Sócrates e Polo
(PLATÃO, 1986, p. 98-102)
SÓCRATES: - [...] Vê, pois, se estás disposto a ceder-me o turno da argumentação, respondendo às perguntas. Eu creio deveras que nós - eu, tu e toda gente - julgamos pior cometer a injustiça do que sofrê-la, e pior do que expiá-la não a expiar.
POLO: - Mas, a meu ver, nem eu, nem ninguém mais, o admitimos. Quem, se não tu, a cometer uma injustiça, preferiria sofrê-la?
SÓCRATES: - Eu? Sim, como tu e toda gente.
POLO: - Ora, ora! Nem eu, nem tu, nem ninguém mais. SÓCRATES: - Então, não vais responder?
POLO: - Mas como não? Estou até ansioso por saber o que, afinal, vais dizer!
SÓCRATES: - Então, para o saberes, faze de conta que estou principiando a inter-
rogar-te e dize-me, Polo, o que achas pior: praticar uma injustiça, ou sofrê-la?
POLO: - Sofrê-la, ora!
SÓCRATES: - E o que é mais feio?
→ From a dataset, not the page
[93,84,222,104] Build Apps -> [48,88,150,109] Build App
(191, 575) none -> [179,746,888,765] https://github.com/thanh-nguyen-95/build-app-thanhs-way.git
Ser autor ou ser vítima duma injustiça? Responde.
POLO: - Ser autor.
SÓCRATES: - Sendo mais feio, não é, então, pior? POLO: - Absolutamente não.
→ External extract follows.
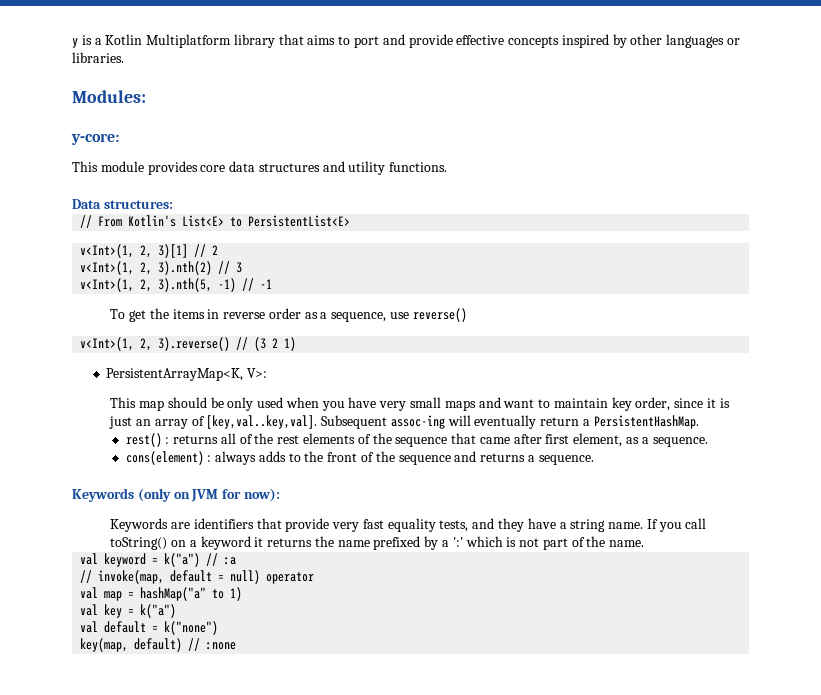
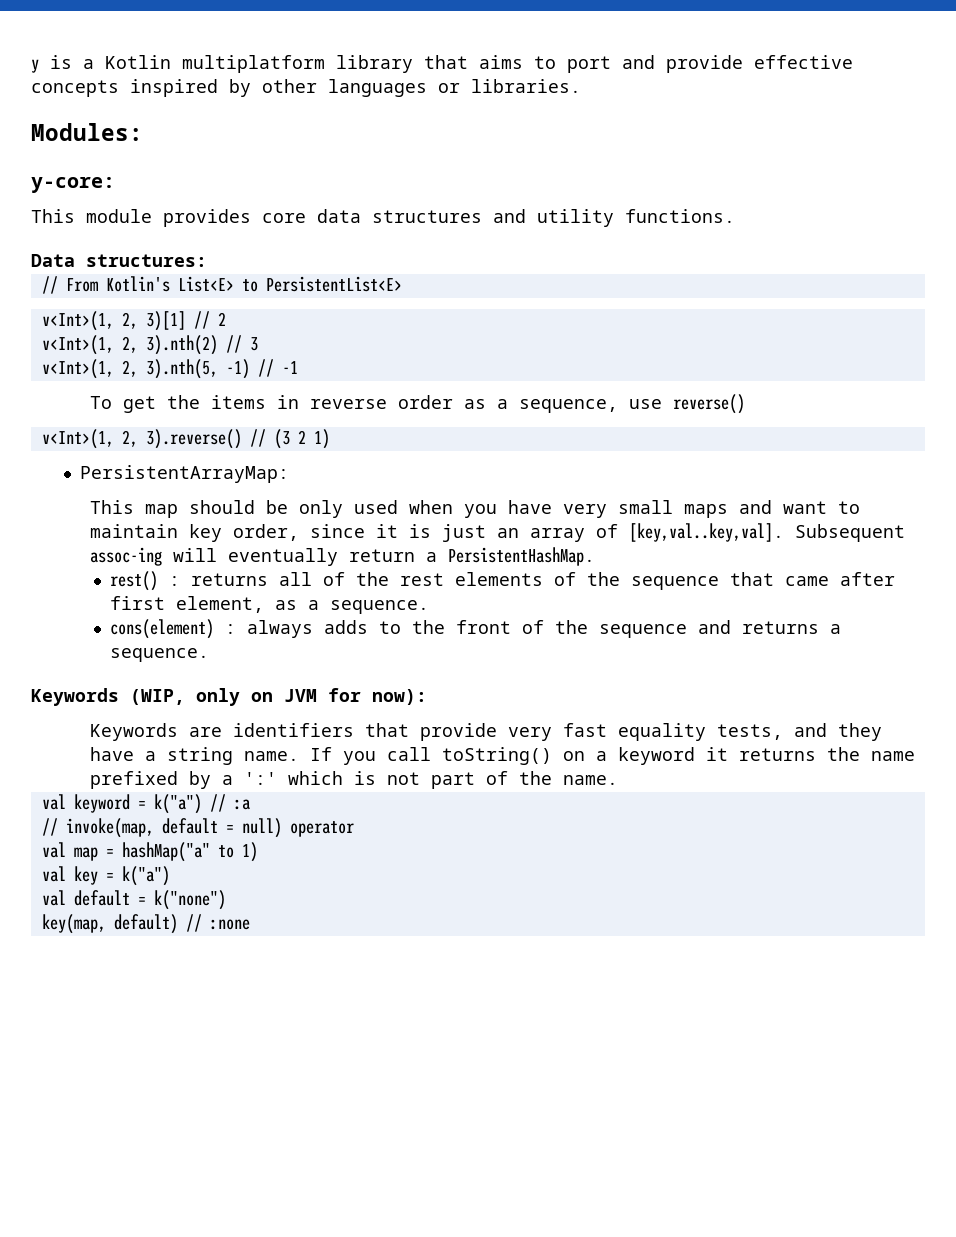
[146,34,232,48] Multiplatform -> [182,55,325,73] multiplatform
[106,368,268,381] PersistentArrayMap<K, V>: -> [80,465,290,483] PersistentArrayMap:
[137,488,171,502] (only -> [130,688,240,706] (WIP, only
SÓCRATES: - Compreendo. Não consideras a mesma coisa, parece, o belo e o bom, o mau e o feio.
POLO: - Não, realmente.
SÓCRATES: - Que dizes a isto? Todas as coisas belas, como objetos, cores, formas, ressonâncias, costumes, é sempre sem relação alguma que lhes atribuis a beleza? Por exemplo, comecemos pelos objetos belos; não os chama belos tendo em vista, em cada caso, os fins a que servem, ou algum prazer, caso se delicie quem os contempla? Fora desses pontos de vista, podes mencionar alguma outra razão da beleza dos objetos?
POLO: - Não posso.
SÓCRATES: - Não se dá o mesmo com tudo mais? Formas, cores, não as declara
belas em razão de certo prazer ou certa utilidade, ou por ambos os motivos?
POLO: - Sim.
SÓCRATES: - Não é assim também quanto às ressonâncias e tudo que concerne à música?
POLO: - Sim.
SÓCRATES: - Outrossim, no tocante às leis e costumes, sem dúvida, os que são
belos não fogem a estas qualificações de úteis, agradáveis, ou ambas as coisas.
POLO: - Acho que não.
SÓCRATES: - À beleza de instrução sucede o mesmo, não é?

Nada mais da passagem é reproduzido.